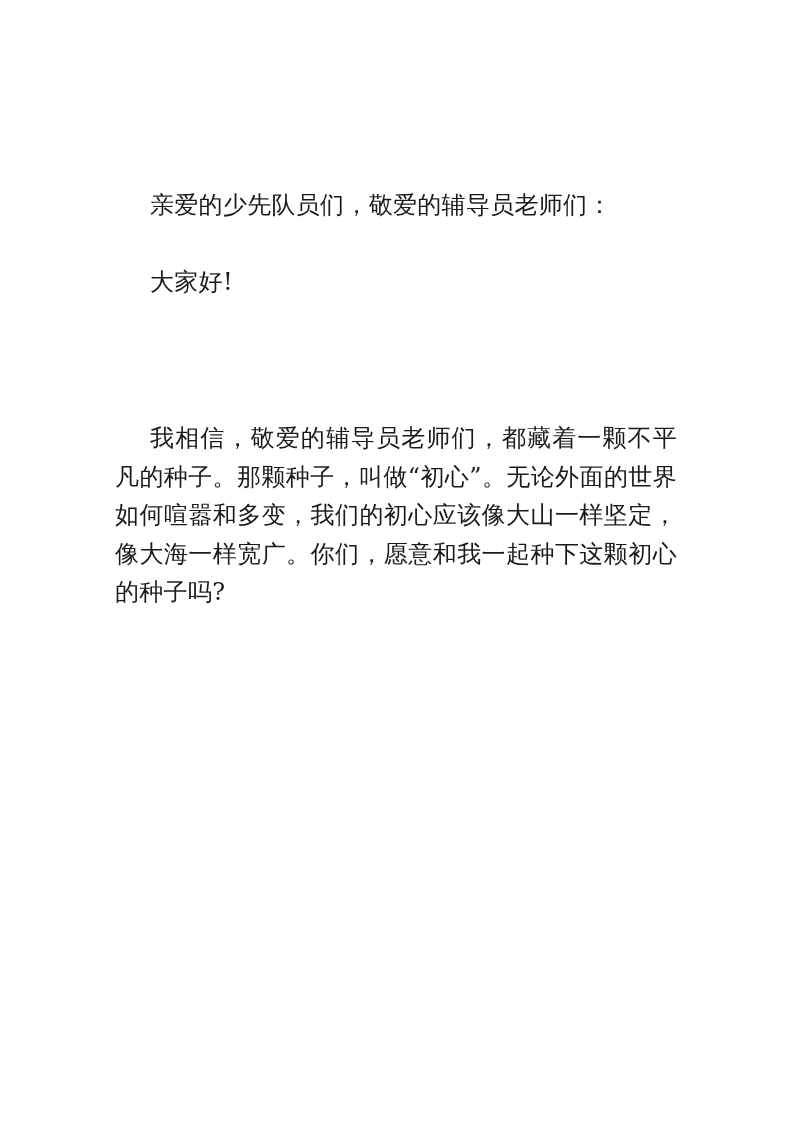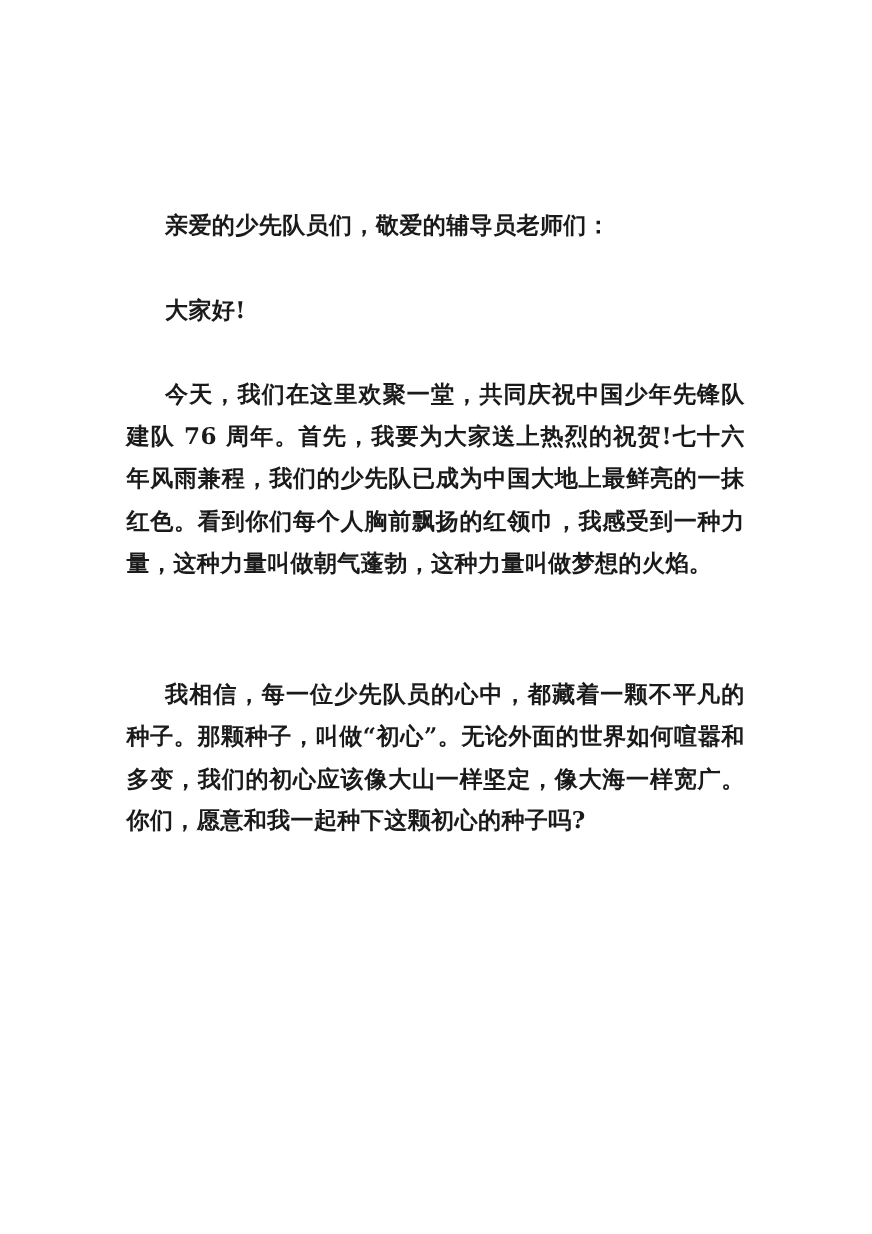--- a/index.html
+++ b/index.html
@@ -23,12 +23,11 @@
     }
     .para {
       margin: 0;
-      font-size: 21px;
+      font-size: 24px;
       line-height: 38.5px;
       text-align: justify;
       text-justify: inter-ideograph;
       letter-spacing: 0.3px;
-      font-weight: bold;
     }
     .indent { text-indent: 35px; }
     .gap { height: 38px; }

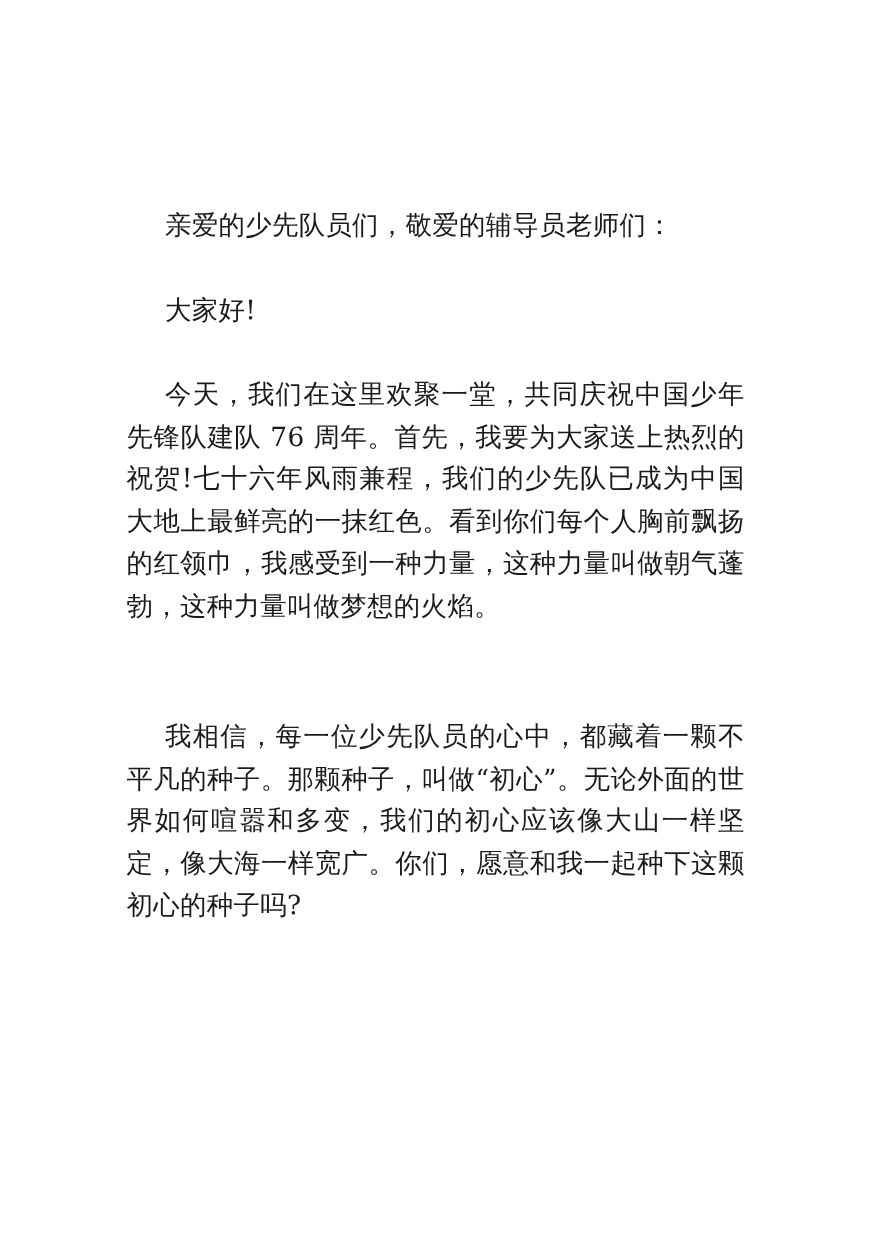--- a/index.html
+++ b/index.html
@@ -41,7 +41,6 @@
   <div class="gap"></div>
   <p class="para indent">大家好!</p>
   <div class="gap"></div>
-  <p class="para indent">今天，我们在这里欢聚一堂，共同庆祝中国少年先锋队建队 76 周年。首先，我要为大家送上热烈的祝贺!七十六年风雨兼程，我们的少先队已成为中国大地上最鲜亮的一抹红色。看到你们每个人胸前飘扬的红领巾，我感受到一种力量，这种力量叫做朝气蓬勃，这种力量叫做梦想的火焰。</p>
   <div class="gap-lg"></div>
   <div class="gap-lg"></div>
   <p class="para indent">我相信，每一位少先队员的心中，都藏着一颗不平凡的种子。那颗种子，叫做“初心”。无论外面的世界如何喧嚣和多变，我们的初心应该像大山一样坚定，像大海一样宽广。你们，愿意和我一起种下这颗初心的种子吗?</p>

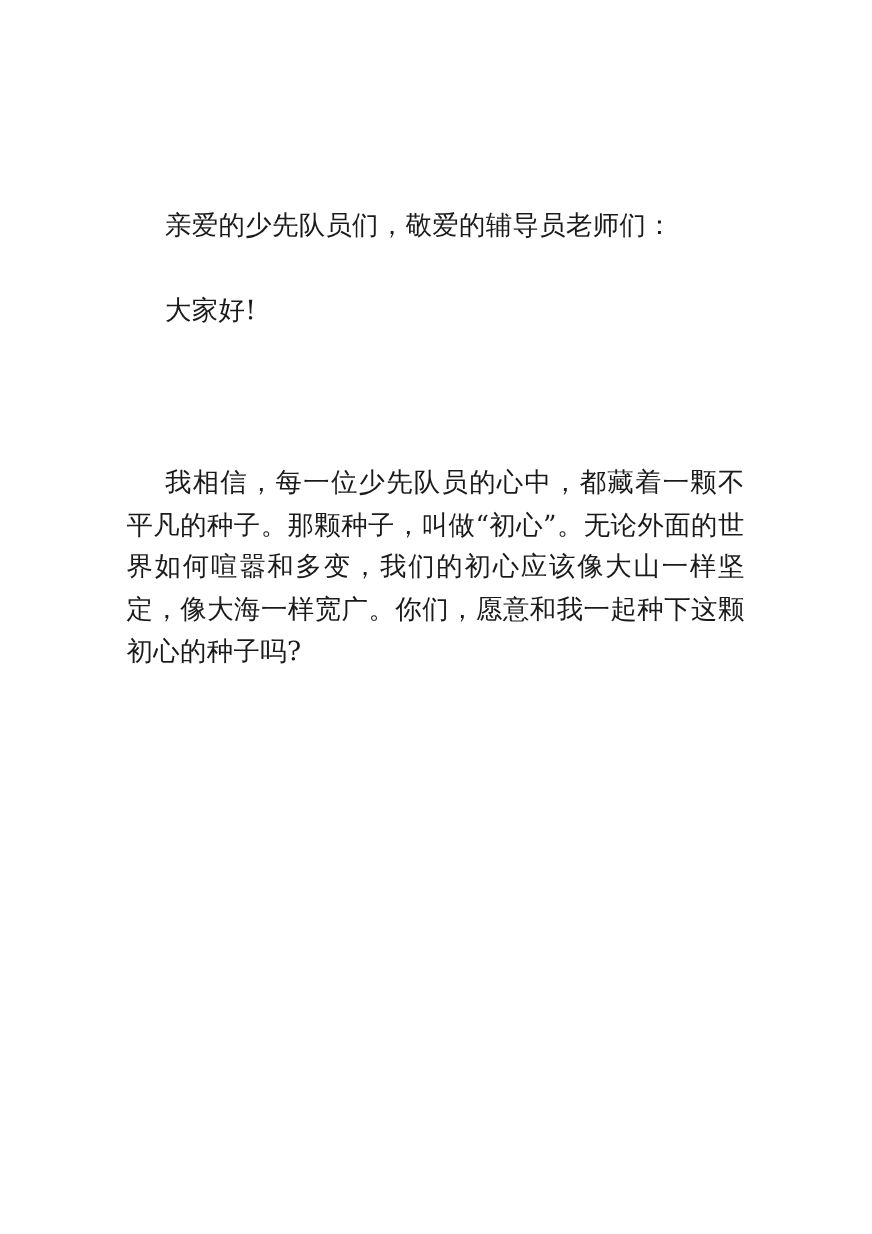--- a/index.html
+++ b/index.html
@@ -43,7 +43,7 @@
   <div class="gap"></div>
   <div class="gap-lg"></div>
   <div class="gap-lg"></div>
-  <p class="para indent">我相信，每一位少先队员的心中，都藏着一颗不平凡的种子。那颗种子，叫做“初心”。无论外面的世界如何喧嚣和多变，我们的初心应该像大山一样坚定，像大海一样宽广。你们，愿意和我一起种下这颗初心的种子吗?</p>
+  <p class="para indent">我相信，敬爱的辅导员老师们，都藏着一颗不平凡的种子。那颗种子，叫做“初心”。无论外面的世界如何喧嚣和多变，我们的初心应该像大山一样坚定，像大海一样宽广。你们，愿意和我一起种下这颗初心的种子吗?</p>
 </div>
 
 </body></html>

» AIM OF THE TASK
Among the lines of the material above, count those that include "indent" and report that number alone.

» FINISHED TASK
6